## INPUT RECORDS
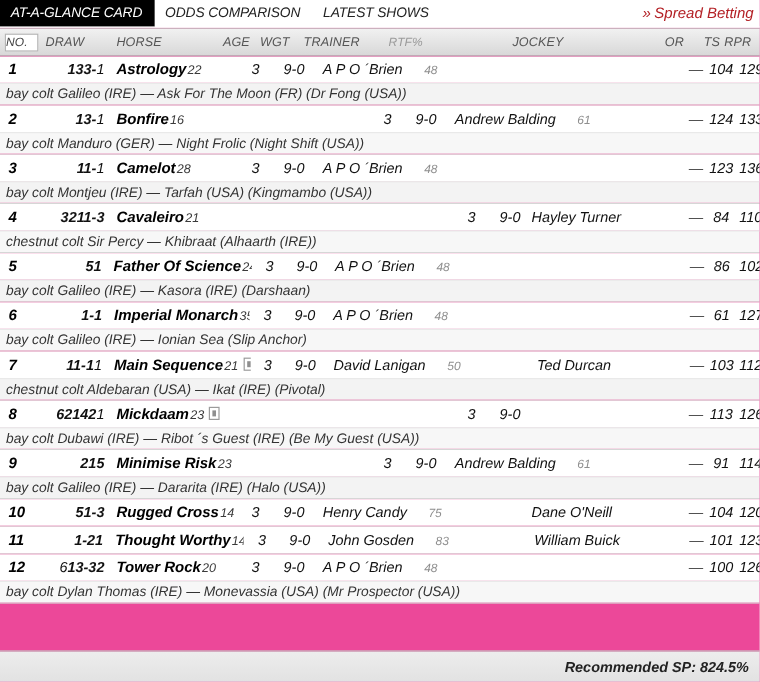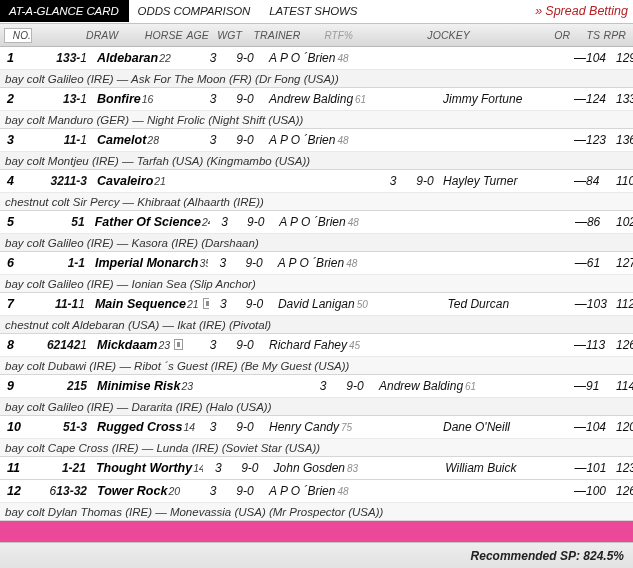--- a/index.html
+++ b/index.html
@@ -82,25 +82,25 @@
     letter-spacing: 0.1px;
     box-sizing: border-box;
   }
   .thead .cell { box-sizing: border-box; }
   .th-no {
     width: 28px;
     margin-left: 4px;
     background: #ffffff;
     border: 1px solid #b5b5b5;
     color: #444444;
-    text-align: right;
+    text-align: left;
     padding: 1px 0;
     font-size: 10px;
   }
-  .th-draw { width: 62px; padding-left: 6px; margin-left: 48px; }
+  .th-draw { width: 62px; padding-left: 6px; }
   .th-horse { flex: 1 1 auto; padding-left: 3px; }
   .th-age { width: 30px; text-align: center; }
   .th-wgt { width: 34px; text-align: center; }
   .th-trainer { width: 180px; padding-left: 7px; }
   .th-jockey { width: 110px; padding-left: 1px; }
   .th-or { width: 34px; text-align: right; }
   .th-ts { width: 30px; text-align: right; }
   .th-rpr { width: 33px; text-align: right; padding-right: 7px; }
   .rtf {
     color: #9a9a9a;
@@ -216,41 +216,41 @@
     padding-left: 7px;
     font-size: 12px;
     color: #111111;
     white-space: nowrap;
     overflow: hidden;
     box-sizing: border-box;
   }
   .c-trainer .pct {
     font-size: 10px;
     color: #8e8e8e;
-    margin-left: 2px;
+    margin-left: 18px;
   }
   .c-jockey {
     width: 110px;
     padding-left: 1px;
     font-size: 12px;
     color: #111111;
     white-space: nowrap;
     overflow: hidden;
     box-sizing: border-box;
   }
   .c-or {
     width: 34px;
     text-align: right;
     font-size: 12px;
     color: #111111;
     box-sizing: border-box;
   }
   .c-ts {
     width: 30px;
-    text-align: left;
+    text-align: center;
     font-size: 12px;
     color: #111111;
     box-sizing: border-box;
   }
   .c-rpr {
     width: 17px;
     text-align: right;
     padding-right: 7px;
     font-size: 12px;
     color: #111111;
@@ -306,40 +306,39 @@
     <div class="cell th-or">OR</div>
     <div class="cell th-ts">TS</div>
     <div class="cell th-rpr">RPR</div>
   </div>
 
   <div class="tbody" id="runners-body">
       <div class="runner">
         <div class="main-line">
           <div class="c-no">1</div>
           <div class="c-draw"><b>133-</b><span class="lite">1</span></div>
-          <div class="c-horse"><span class="hname">Aldebaran</span><span class="hdays">22</span></div>
+          <div class="c-horse"><span class="hname">Astrology</span><span class="hdays">22</span></div>
           <div class="c-age">3</div>
           <div class="c-wgt">9-0</div>
           <div class="c-trainer"><span>A P O ´Brien</span><span class="pct">48</span></div>
           <div class="c-jockey"></div>
           <div class="c-or">—</div>
           <div class="c-ts">104</div>
           <div class="c-rpr">129</div>
         </div>
         <div class="ped-line">bay colt Galileo (IRE) — Ask For The Moon (FR) (Dr Fong (USA))</div>
       </div>
       <div class="runner alt">
         <div class="main-line">
           <div class="c-no">2</div>
           <div class="c-draw"><b>13-</b><span class="lite">1</span></div>
           <div class="c-horse"><span class="hname">Bonfire</span><span class="hdays">16</span></div>
           <div class="c-age">3</div>
           <div class="c-wgt">9-0</div>
           <div class="c-trainer"><span>Andrew Balding</span><span class="pct">61</span></div>
-          <div class="c-jockey"><span>Jimmy Fortune</span></div>
           <div class="c-or">—</div>
           <div class="c-ts">124</div>
           <div class="c-rpr">133</div>
         </div>
         <div class="ped-line">bay colt Manduro (GER) — Night Frolic (Night Shift (USA))</div>
       </div>
       <div class="runner">
         <div class="main-line">
           <div class="c-no">3</div>
           <div class="c-draw"><b>11-</b><span class="lite">1</span></div>
@@ -413,21 +412,20 @@
         </div>
         <div class="ped-line">chestnut colt Aldebaran (USA) — Ikat (IRE) (Pivotal)</div>
       </div>
       <div class="runner alt">
         <div class="main-line">
           <div class="c-no">8</div>
           <div class="c-draw"><b>62142</b><span class="lite">1</span></div>
           <div class="c-horse"><span class="hname">Mickdaam</span><span class="hdays">23</span><span class="hbadge"></span></div>
           <div class="c-age">3</div>
           <div class="c-wgt">9-0</div>
-          <div class="c-trainer"><span>Richard Fahey</span><span class="pct">45</span></div>
           <div class="c-jockey"></div>
           <div class="c-or">—</div>
           <div class="c-ts">113</div>
           <div class="c-rpr">126</div>
         </div>
         <div class="ped-line">bay colt Dubawi (IRE) — Ribot ´s Guest (IRE) (Be My Guest (USA))</div>
       </div>
       <div class="runner">
         <div class="main-line">
           <div class="c-no">9</div>
@@ -448,21 +446,20 @@
           <div class="c-draw"><b>51-3</b></div>
           <div class="c-horse"><span class="hname">Rugged Cross</span><span class="hdays">14</span></div>
           <div class="c-age">3</div>
           <div class="c-wgt">9-0</div>
           <div class="c-trainer"><span>Henry Candy</span><span class="pct">75</span></div>
           <div class="c-jockey"><span>Dane O'Neill</span></div>
           <div class="c-or">—</div>
           <div class="c-ts">104</div>
           <div class="c-rpr">120</div>
         </div>
-        <div class="ped-line">bay colt Cape Cross (IRE) — Lunda (IRE) (Soviet Star (USA))</div>
       </div>
       <div class="runner">
         <div class="main-line">
           <div class="c-no">11</div>
           <div class="c-draw"><b>1-21</b></div>
           <div class="c-horse"><span class="hname">Thought Worthy</span><span class="hdays">14</span></div>
           <div class="c-age">3</div>
           <div class="c-wgt">9-0</div>
           <div class="c-trainer"><span>John Gosden</span><span class="pct">83</span></div>
           <div class="c-jockey"><span>William Buick</span></div>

## WORK TASK
Without the pictures, please output every record exactly.

## RESPONSE BOX
--- a/index.html
+++ b/index.html
@@ -82,25 +82,25 @@
     letter-spacing: 0.1px;
     box-sizing: border-box;
   }
   .thead .cell { box-sizing: border-box; }
   .th-no {
     width: 28px;
     margin-left: 4px;
     background: #ffffff;
     border: 1px solid #b5b5b5;
     color: #444444;
-    text-align: right;
+    text-align: left;
     padding: 1px 0;
     font-size: 10px;
   }
-  .th-draw { width: 62px; padding-left: 6px; margin-left: 48px; }
+  .th-draw { width: 62px; padding-left: 6px; }
   .th-horse { flex: 1 1 auto; padding-left: 3px; }
   .th-age { width: 30px; text-align: center; }
   .th-wgt { width: 34px; text-align: center; }
   .th-trainer { width: 180px; padding-left: 7px; }
   .th-jockey { width: 110px; padding-left: 1px; }
   .th-or { width: 34px; text-align: right; }
   .th-ts { width: 30px; text-align: right; }
   .th-rpr { width: 33px; text-align: right; padding-right: 7px; }
   .rtf {
     color: #9a9a9a;
@@ -216,41 +216,41 @@
     padding-left: 7px;
     font-size: 12px;
     color: #111111;
     white-space: nowrap;
     overflow: hidden;
     box-sizing: border-box;
   }
   .c-trainer .pct {
     font-size: 10px;
     color: #8e8e8e;
-    margin-left: 2px;
+    margin-left: 18px;
   }
   .c-jockey {
     width: 110px;
     padding-left: 1px;
     font-size: 12px;
     color: #111111;
     white-space: nowrap;
     overflow: hidden;
     box-sizing: border-box;
   }
   .c-or {
     width: 34px;
     text-align: right;
     font-size: 12px;
     color: #111111;
     box-sizing: border-box;
   }
   .c-ts {
     width: 30px;
-    text-align: left;
+    text-align: center;
     font-size: 12px;
     color: #111111;
     box-sizing: border-box;
   }
   .c-rpr {
     width: 17px;
     text-align: right;
     padding-right: 7px;
     font-size: 12px;
     color: #111111;
@@ -306,40 +306,39 @@
     <div class="cell th-or">OR</div>
     <div class="cell th-ts">TS</div>
     <div class="cell th-rpr">RPR</div>
   </div>
 
   <div class="tbody" id="runners-body">
       <div class="runner">
         <div class="main-line">
           <div class="c-no">1</div>
           <div class="c-draw"><b>133-</b><span class="lite">1</span></div>
-          <div class="c-horse"><span class="hname">Aldebaran</span><span class="hdays">22</span></div>
+          <div class="c-horse"><span class="hname">Astrology</span><span class="hdays">22</span></div>
           <div class="c-age">3</div>
           <div class="c-wgt">9-0</div>
           <div class="c-trainer"><span>A P O ´Brien</span><span class="pct">48</span></div>
           <div class="c-jockey"></div>
           <div class="c-or">—</div>
           <div class="c-ts">104</div>
           <div class="c-rpr">129</div>
         </div>
         <div class="ped-line">bay colt Galileo (IRE) — Ask For The Moon (FR) (Dr Fong (USA))</div>
       </div>
       <div class="runner alt">
         <div class="main-line">
           <div class="c-no">2</div>
           <div class="c-draw"><b>13-</b><span class="lite">1</span></div>
           <div class="c-horse"><span class="hname">Bonfire</span><span class="hdays">16</span></div>
           <div class="c-age">3</div>
           <div class="c-wgt">9-0</div>
           <div class="c-trainer"><span>Andrew Balding</span><span class="pct">61</span></div>
-          <div class="c-jockey"><span>Jimmy Fortune</span></div>
           <div class="c-or">—</div>
           <div class="c-ts">124</div>
           <div class="c-rpr">133</div>
         </div>
         <div class="ped-line">bay colt Manduro (GER) — Night Frolic (Night Shift (USA))</div>
       </div>
       <div class="runner">
         <div class="main-line">
           <div class="c-no">3</div>
           <div class="c-draw"><b>11-</b><span class="lite">1</span></div>
@@ -413,21 +412,20 @@
         </div>
         <div class="ped-line">chestnut colt Aldebaran (USA) — Ikat (IRE) (Pivotal)</div>
       </div>
       <div class="runner alt">
         <div class="main-line">
           <div class="c-no">8</div>
           <div class="c-draw"><b>62142</b><span class="lite">1</span></div>
           <div class="c-horse"><span class="hname">Mickdaam</span><span class="hdays">23</span><span class="hbadge"></span></div>
           <div class="c-age">3</div>
           <div class="c-wgt">9-0</div>
-          <div class="c-trainer"><span>Richard Fahey</span><span class="pct">45</span></div>
           <div class="c-jockey"></div>
           <div class="c-or">—</div>
           <div class="c-ts">113</div>
           <div class="c-rpr">126</div>
         </div>
         <div class="ped-line">bay colt Dubawi (IRE) — Ribot ´s Guest (IRE) (Be My Guest (USA))</div>
       </div>
       <div class="runner">
         <div class="main-line">
           <div class="c-no">9</div>
@@ -448,21 +446,20 @@
           <div class="c-draw"><b>51-3</b></div>
           <div class="c-horse"><span class="hname">Rugged Cross</span><span class="hdays">14</span></div>
           <div class="c-age">3</div>
           <div class="c-wgt">9-0</div>
           <div class="c-trainer"><span>Henry Candy</span><span class="pct">75</span></div>
           <div class="c-jockey"><span>Dane O'Neill</span></div>
           <div class="c-or">—</div>
           <div class="c-ts">104</div>
           <div class="c-rpr">120</div>
         </div>
-        <div class="ped-line">bay colt Cape Cross (IRE) — Lunda (IRE) (Soviet Star (USA))</div>
       </div>
       <div class="runner">
         <div class="main-line">
           <div class="c-no">11</div>
           <div class="c-draw"><b>1-21</b></div>
           <div class="c-horse"><span class="hname">Thought Worthy</span><span class="hdays">14</span></div>
           <div class="c-age">3</div>
           <div class="c-wgt">9-0</div>
           <div class="c-trainer"><span>John Gosden</span><span class="pct">83</span></div>
           <div class="c-jockey"><span>William Buick</span></div>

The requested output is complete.